A figure stood at the edge of the forest. Still. Silent. Watching. Not close enough her to discern features. Just a presence, wrong in a way that made her skin crawl.
"Gabe." She kept her voice low. "We're not alone."
He rose slowly beside her. His hand drifted toward his weapon as his eyes swept the tree line.
The figure vanished.
"Stay here." Gabe headed toward the trees.
She followed. Of course she followed.
Underbrush crackled under their feet. Broken branches marked a path through the dense growth.
Gabe swore softly and scanned the forest one more time.
Cara's pulse hammered. She knew what a watcher looked like. Her father had trained her to spot surveillance.
Gabe's jaw worked. "I can’t believe I never saw the tail."
"There wasn’t one." She shook her head. "They were already here. Waiting."
She tried to mask the fear crawling up her spine, but clearly, not well enough.
Gabe caught her eye. "You're safe with me."
The words came out quiet.

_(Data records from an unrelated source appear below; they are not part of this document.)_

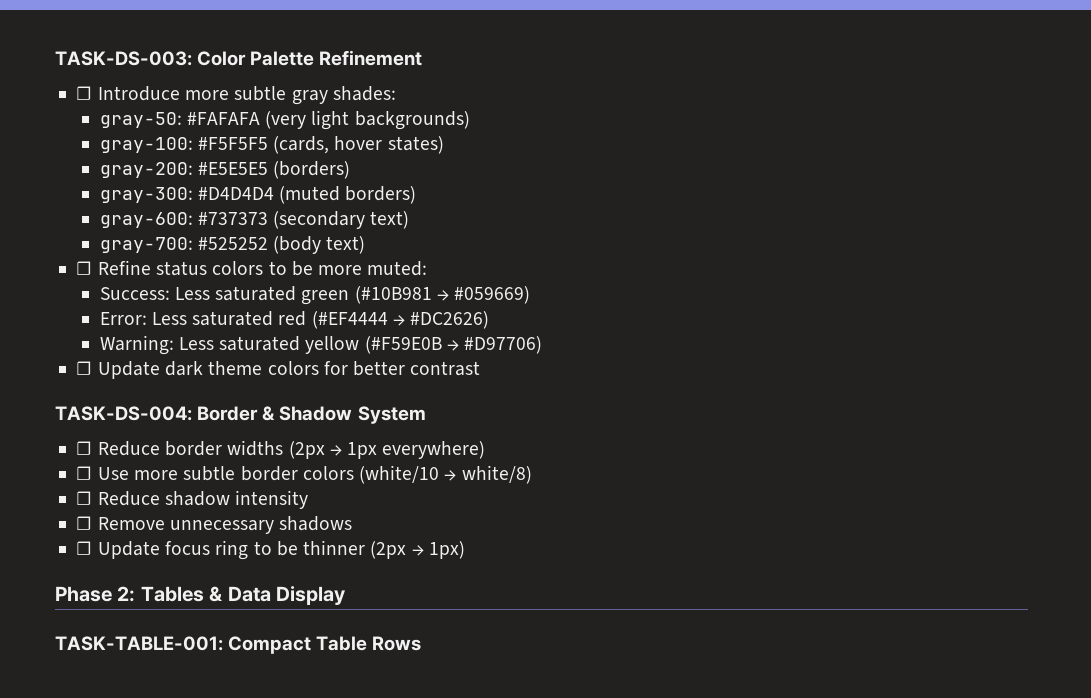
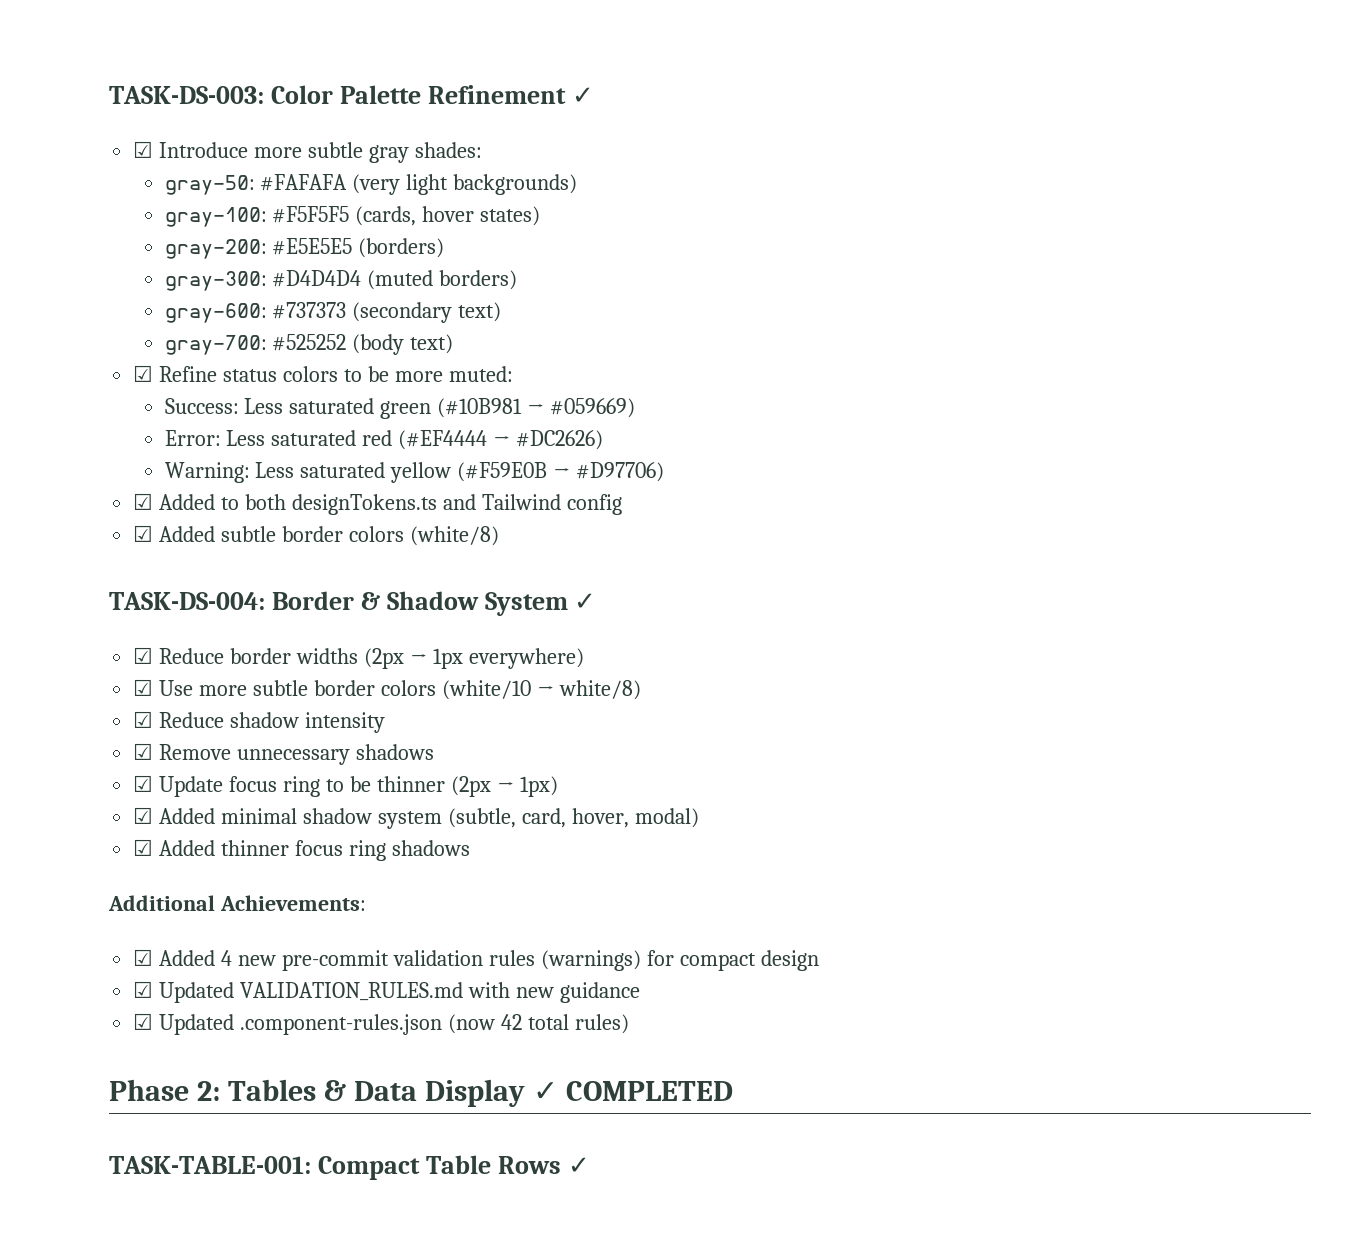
- TASK-DS-003: Color Palette Refinement
- ☐ Introduce more subtle gray shades:
+ TASK-DS-003: Color Palette Refinement ✓
+ ☑ Introduce more subtle gray shades:
- ☐ Refine status colors to be more muted:
+ ☑ Refine status colors to be more muted:
- ☐ Update dark theme colors for better contrast
+ ☑ Added to both designTokens.ts and Tailwind config
+ ☑ Added subtle border colors (white/8)
- TASK-DS-004: Border & Shadow System
- ☐ Reduce border widths (2px → 1px everywhere)
+ TASK-DS-004: Border & Shadow System ✓
+ ☑ Reduce border widths (2px → 1px everywhere)
- ☐ Use more subtle border colors (white/10 → white/8)
+ ☑ Use more subtle border colors (white/10 → white/8)
- ☐ Reduce shadow intensity
+ ☑ Reduce shadow intensity
- ☐ Remove unnecessary shadows
+ ☑ Remove unnecessary shadows
- ☐ Update focus ring to be thinner (2px → 1px)
+ ☑ Update focus ring to be thinner (2px → 1px)
+ ☑ Added minimal shadow system (subtle, card, hover, modal)
+ ☑ Added thinner focus ring shadows
+ Additional Achievements:
+ ☑ Added 4 new pre-commit validation rules (warnings) for compact design
+ ☑ Updated VALIDATION_RULES.md with new guidance
+ ☑ Updated .component-rules.json (now 42 total rules)
- Phase 2: Tables & Data Display
+ Phase 2: Tables & Data Display ✓ COMPLETED
- TASK-TABLE-001: Compact Table Rows
+ TASK-TABLE-001: Compact Table Rows ✓

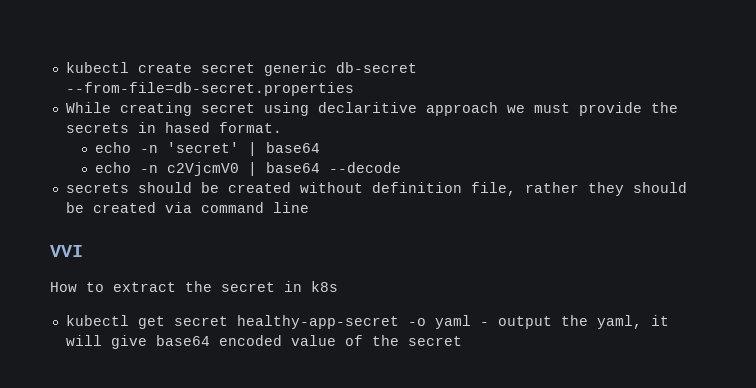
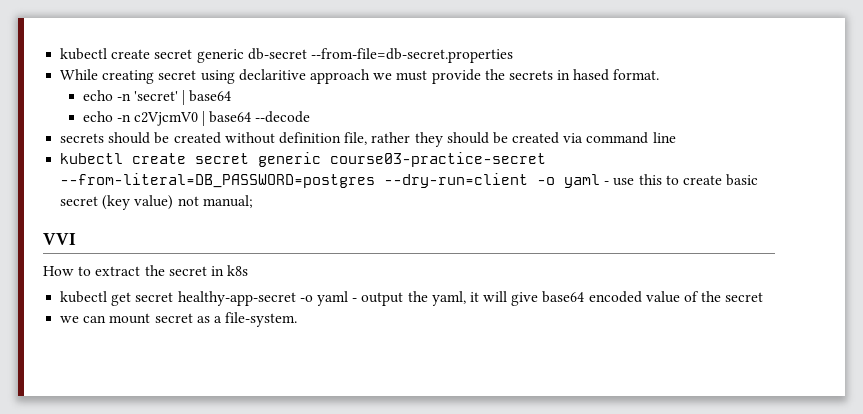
+ kubectl create secret generic course03-practice-secret --from-literal=DB_PASSWORD=postgres --dry-run=client -o yaml - use this to create basic secret (key value) not manual;
+ we can mount secret as a file-system.

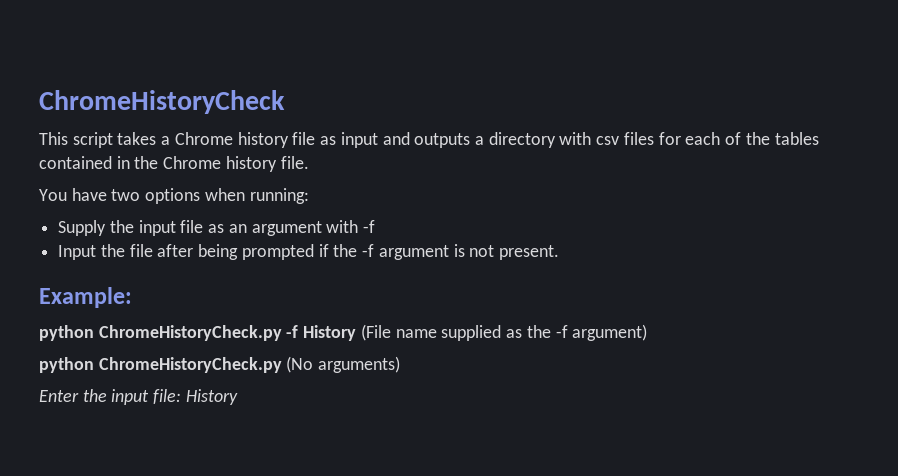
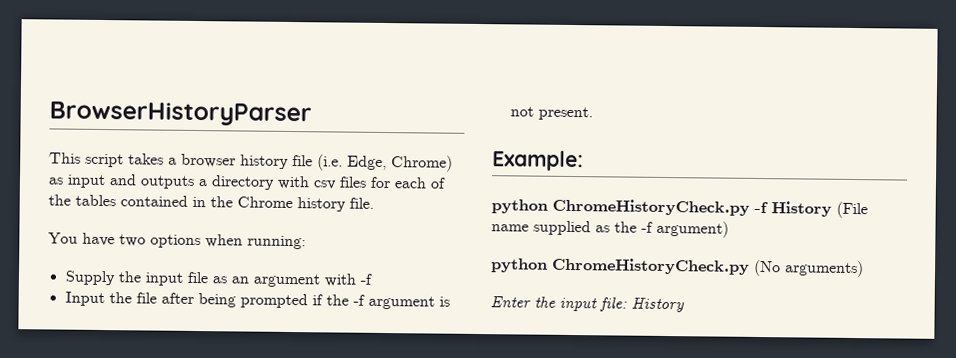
- ChromeHistoryCheck
+ BrowserHistoryParser
- This script takes a Chrome history file as input and outputs a directory with csv files for each of the tables contained in the Chrome history file.
+ This script takes a browser history file (i.e. Edge, Chrome) as input and outputs a directory with csv files for each of the tables contained in the Chrome history file.

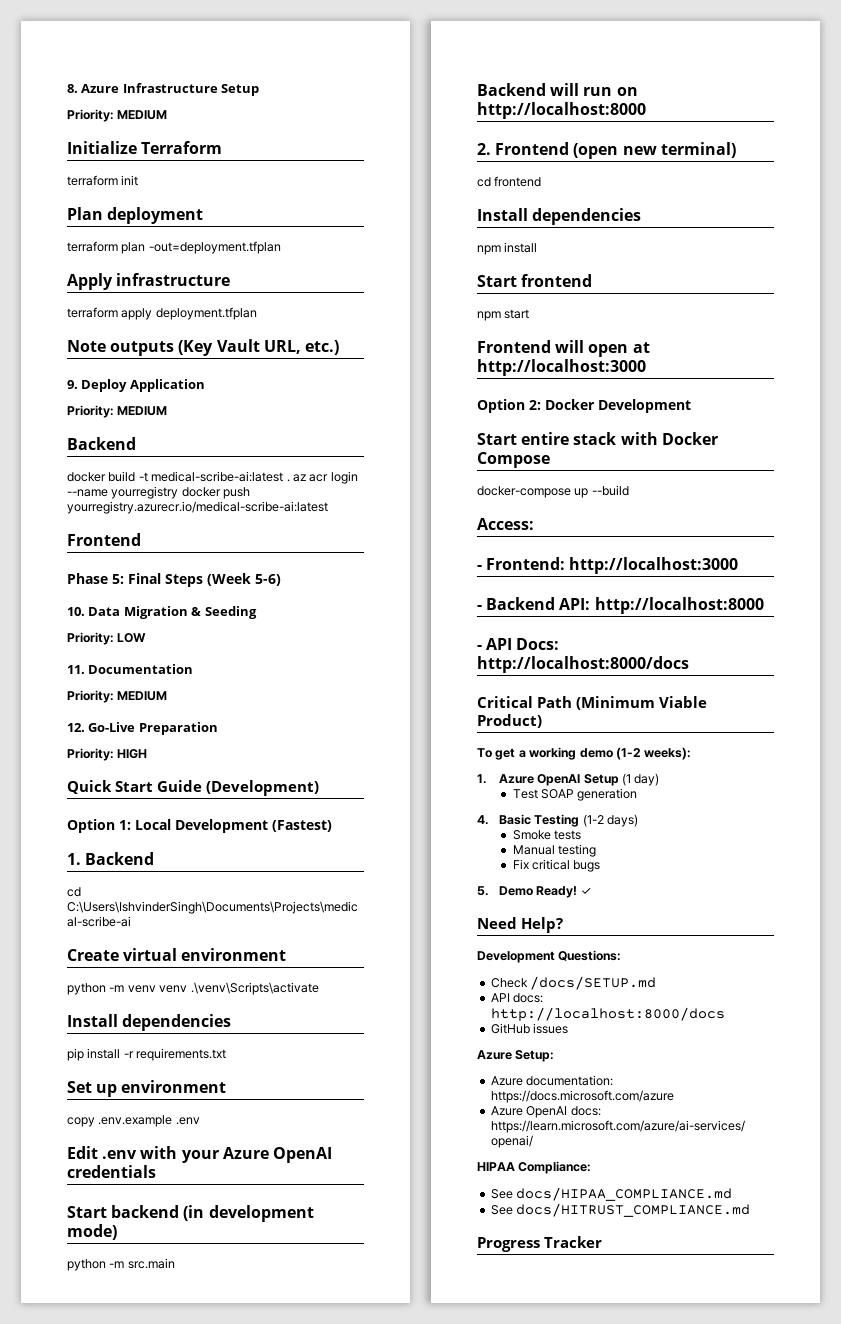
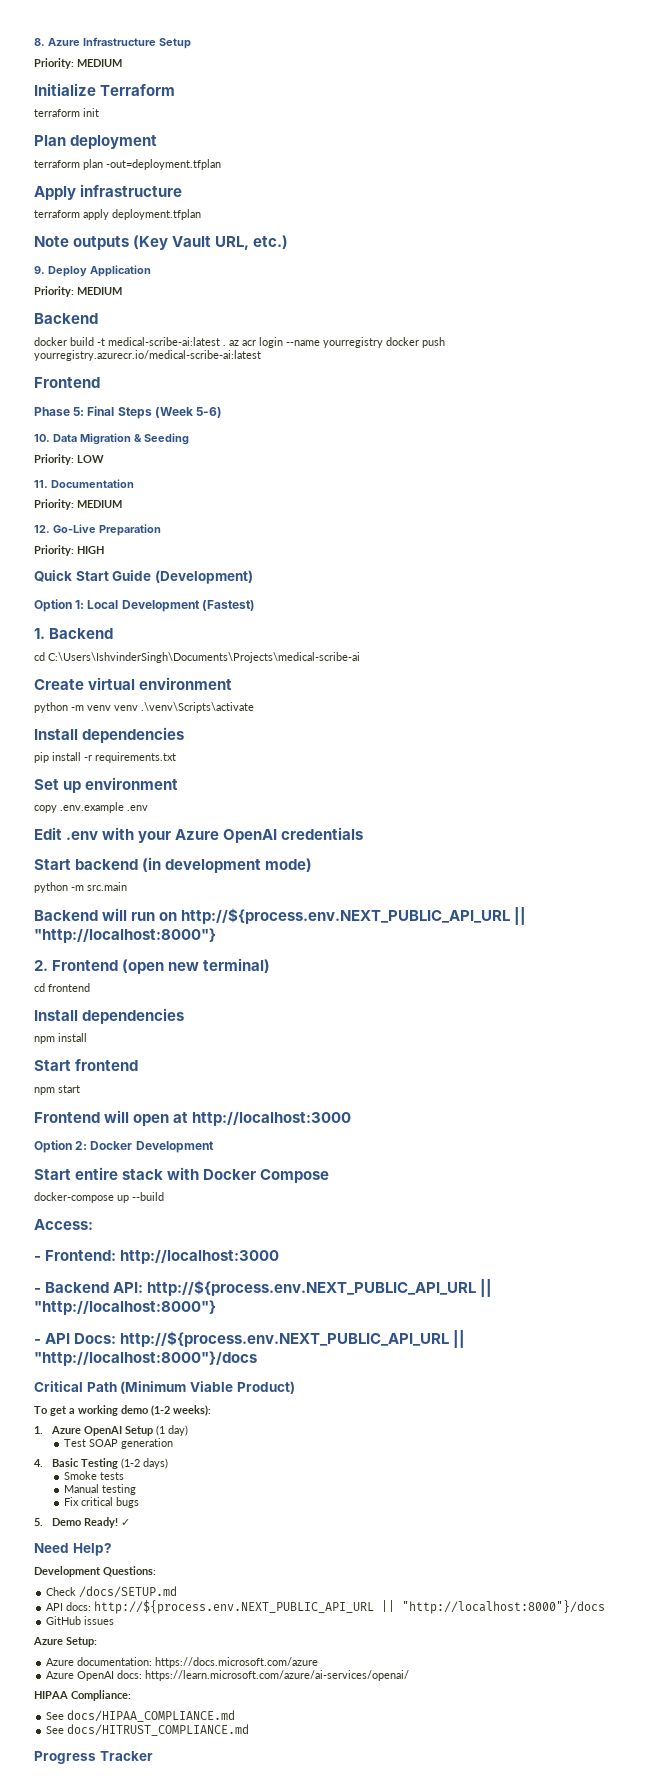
- Backend will run on http://localhost:8000
+ Backend will run on http://${process.env.NEXT_PUBLIC_API_URL || "http://localhost:8000"}
- - Backend API: http://localhost:8000
+ - Backend API: http://${process.env.NEXT_PUBLIC_API_URL || "http://localhost:8000"}
- - API Docs: http://localhost:8000/docs
+ - API Docs: http://${process.env.NEXT_PUBLIC_API_URL || "http://localhost:8000"}/docs
- API docs: http://localhost:8000/docs
+ API docs: http://${process.env.NEXT_PUBLIC_API_URL || "http://localhost:8000"}/docs

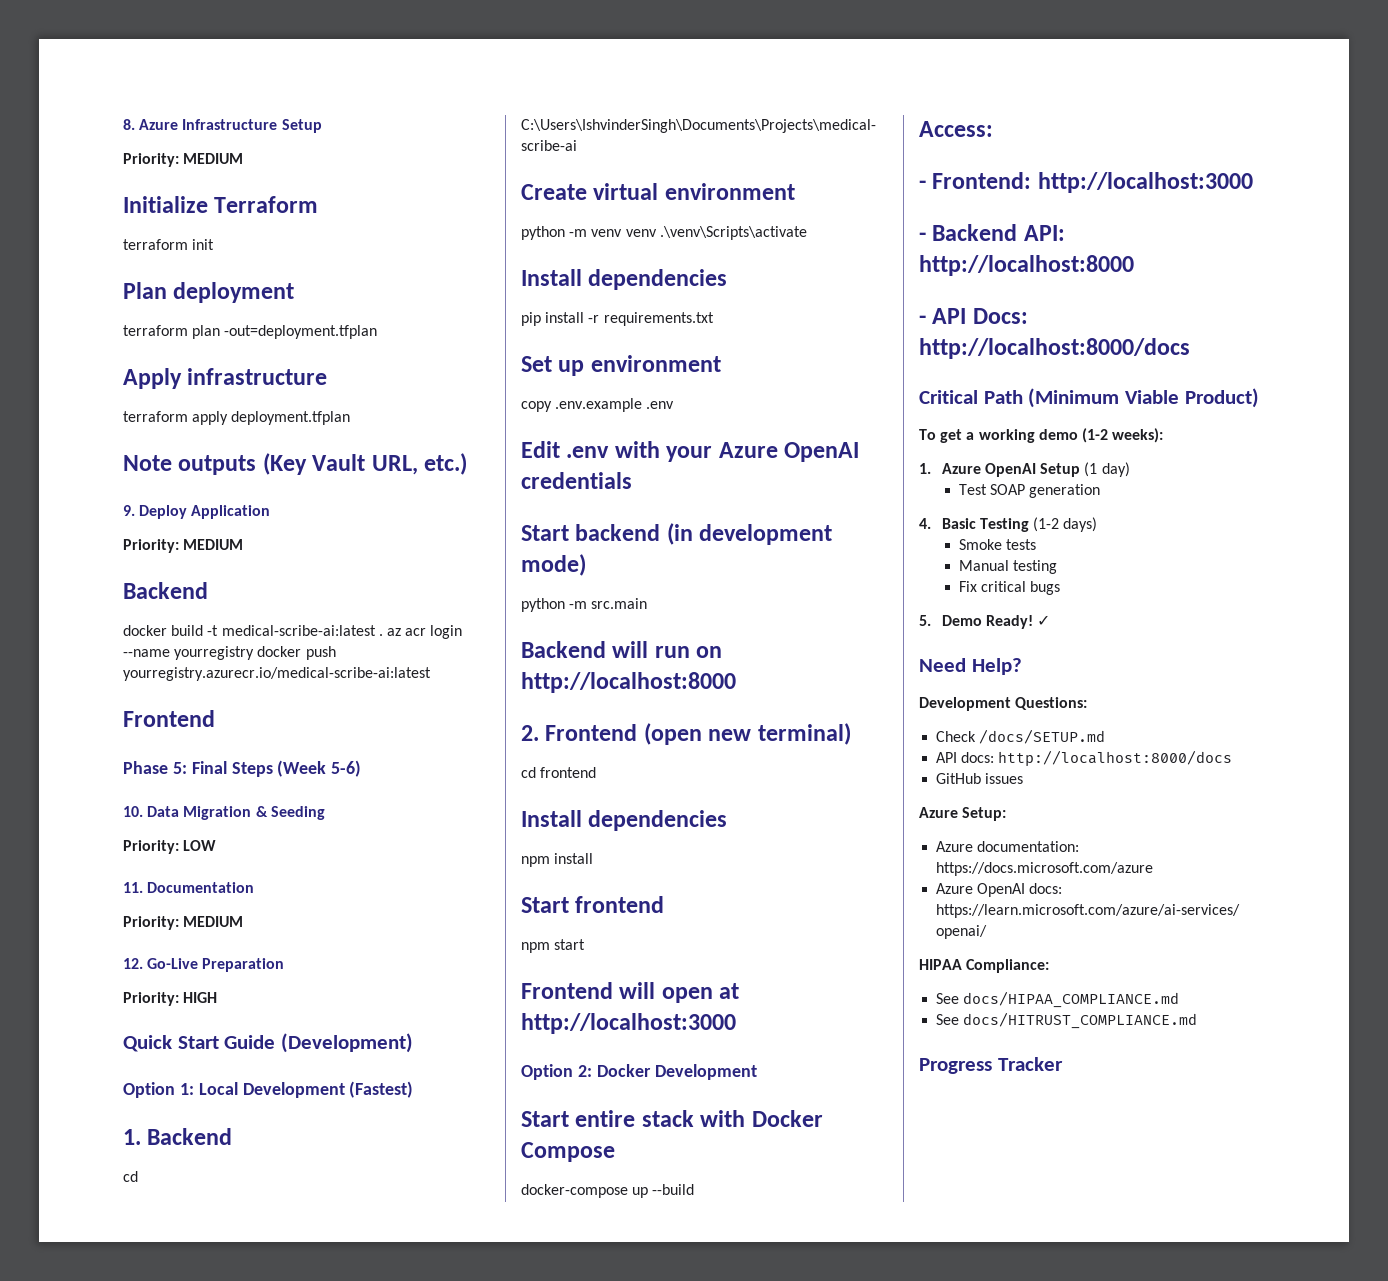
- Backend will run on http://${process.env.NEXT_PUBLIC_API_URL || "http://localhost:8000"}
+ Backend will run on http://localhost:8000
- - Backend API: http://${process.env.NEXT_PUBLIC_API_URL || "http://localhost:8000"}
+ - Backend API: http://localhost:8000
- - API Docs: http://${process.env.NEXT_PUBLIC_API_URL || "http://localhost:8000"}/docs
+ - API Docs: http://localhost:8000/docs
- API docs: http://${process.env.NEXT_PUBLIC_API_URL || "http://localhost:8000"}/docs
+ API docs: http://localhost:8000/docs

Simple. A promise he had no right to make.
She hated how much she wanted to believe it.
"We should go." Her voice came out steadier than she felt. "Before they circle back."
They ran back to the SUV in silence. Cara checked the tree line one last time. Nothing moved. No shapes out of place. Just mist and forest and the distant crash of waves against rock.
Gabe unlocked the doors and waited until she was inside before rounding to the driver's side. The locks clicked the moment his door closed. He cranked the engine and pulled back onto the gravel road. Forest pressed close on both sides, branches scraping the windows like fingers trying to get in.
Cara watched the mirrors. Nothing followed them––at least nothing she could see.